The project lives on in the minds and home cooking (under license) of couple Matt Kedzie and Zena Walas. Each week, they slide down the rabbit hole in the Northwestern grain shed, attaching themselves to one or two varieties at a time. Whether it’s red or rye, the bean of the moment is the planet around which all decisions orbit. The end goal: to fight for local food through the prism of a sourdough porridge named after the obsession of the week. Durum. Maize Kasha. Etc.
Each loaf considers its subject in multiple forms. They give it to their starter until, they say, the starter âfoams in the mouthâ. They crack him. They toast less than an inch of his life. They soak it overnight and mix it with porridge – the secret sauce here. Sometimes it sprouted until “he thinks it’s a plant.” The rest is hand-ground into flour, and everything is turned into a bright, funky sourdough porridge bread, all the better toasted. What is the most surprising? Starter Bread achieves this amazing texture with a floor oven from Lowe’s. It tastes like life. Calling this whole grain bread is like saying Moby dick concerns whales. We’re not talking about simple choices of flour. Starter Bread aims to find the full expression of a kernel, possibly unshelled barley, of the geek breeders behind Oregon State University’s Barleyworld project. Recently, Kedzie and Walas were among the first bakers in Oregon to use Salish Blue, a perennial wheat almost unknown to Washington’s BreadLab.
âIt’s very simple bread,â Kedzie insists. âIn our current world, what we are doing is surely radical: stocking up on basic foods in the community, transforming them with our hands, sharing them with our neighbors. This is how we ate before McDonald’s, Coca-Cola, and Monsanto aimed to feed the world with large-scale agriculture, robots, and Roundup.
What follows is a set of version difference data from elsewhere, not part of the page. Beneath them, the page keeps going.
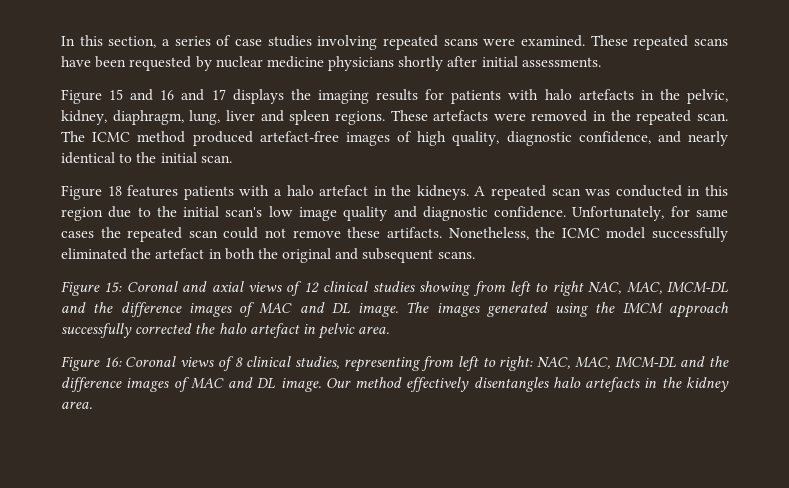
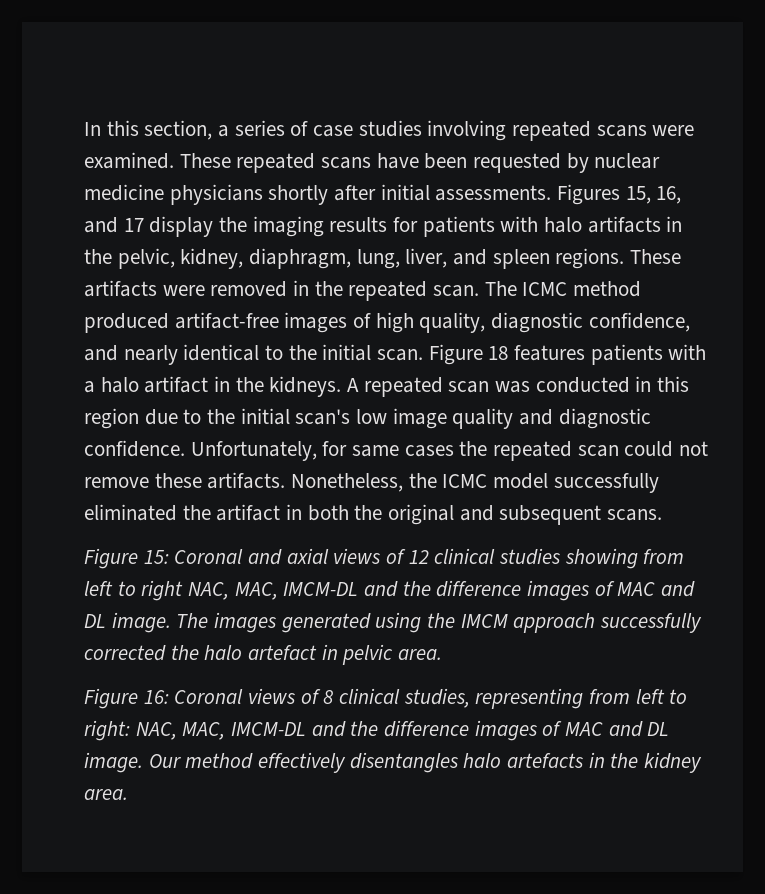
- These repeated scans have been requested by nuclear medicine physicians shortly after initial assessments.
- Figure 15 and 16 and 17 displays the imaging results for patients with halo artefacts in the pelvic, kidney, diaphragm, lung, liver and spleen regions.
+ These repeated scans have been requested by nuclear medicine physicians shortly after initial assessments. Figures 15, 16, and 17 display the imaging results for patients with halo artifacts in the pelvic, kidney, diaphragm, lung, liver, and spleen regions.
- These artefacts were removed in the repeated scan.
+ These artifacts were removed in the repeated scan.
- The ICMC method produced artefact-free images of high quality, diagnostic confidence, and nearly identical to the initial scan.
- Figure 18 features patients with a halo artefact in the kidneys.
+ The ICMC method produced artifact-free images of high quality, diagnostic confidence, and nearly identical to the initial scan. Figure 18 features patients with a halo artifact in the kidneys.
- Nonetheless, the ICMC model successfully eliminated the artefact in both the original and subsequent scans.
+ Nonetheless, the ICMC model successfully eliminated the artifact in both the original and subsequent scans.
It turns out that Starter Bread is part of something bigger. Portland’s next food frontier is here. Local grains are the new microroasto beans, supported by a growing subsoil of local philosophers who ‘fight the flour’. Their ranks include the pop-up La Reinita bakery and the Sunday Bread Project pop-up at Scottie’s Pizza Parlor, two shows for one woman. At the People’s Farmers Market, Wandering Seeds Bakery rethinks economic justice by donating or trading what you can (if any) of “pearl barley bread, fermented and toasted” breads.
Something good is coming out of this dark period. Bread is back, baby, and healthy baking has never been so intriguing. I’m so into it.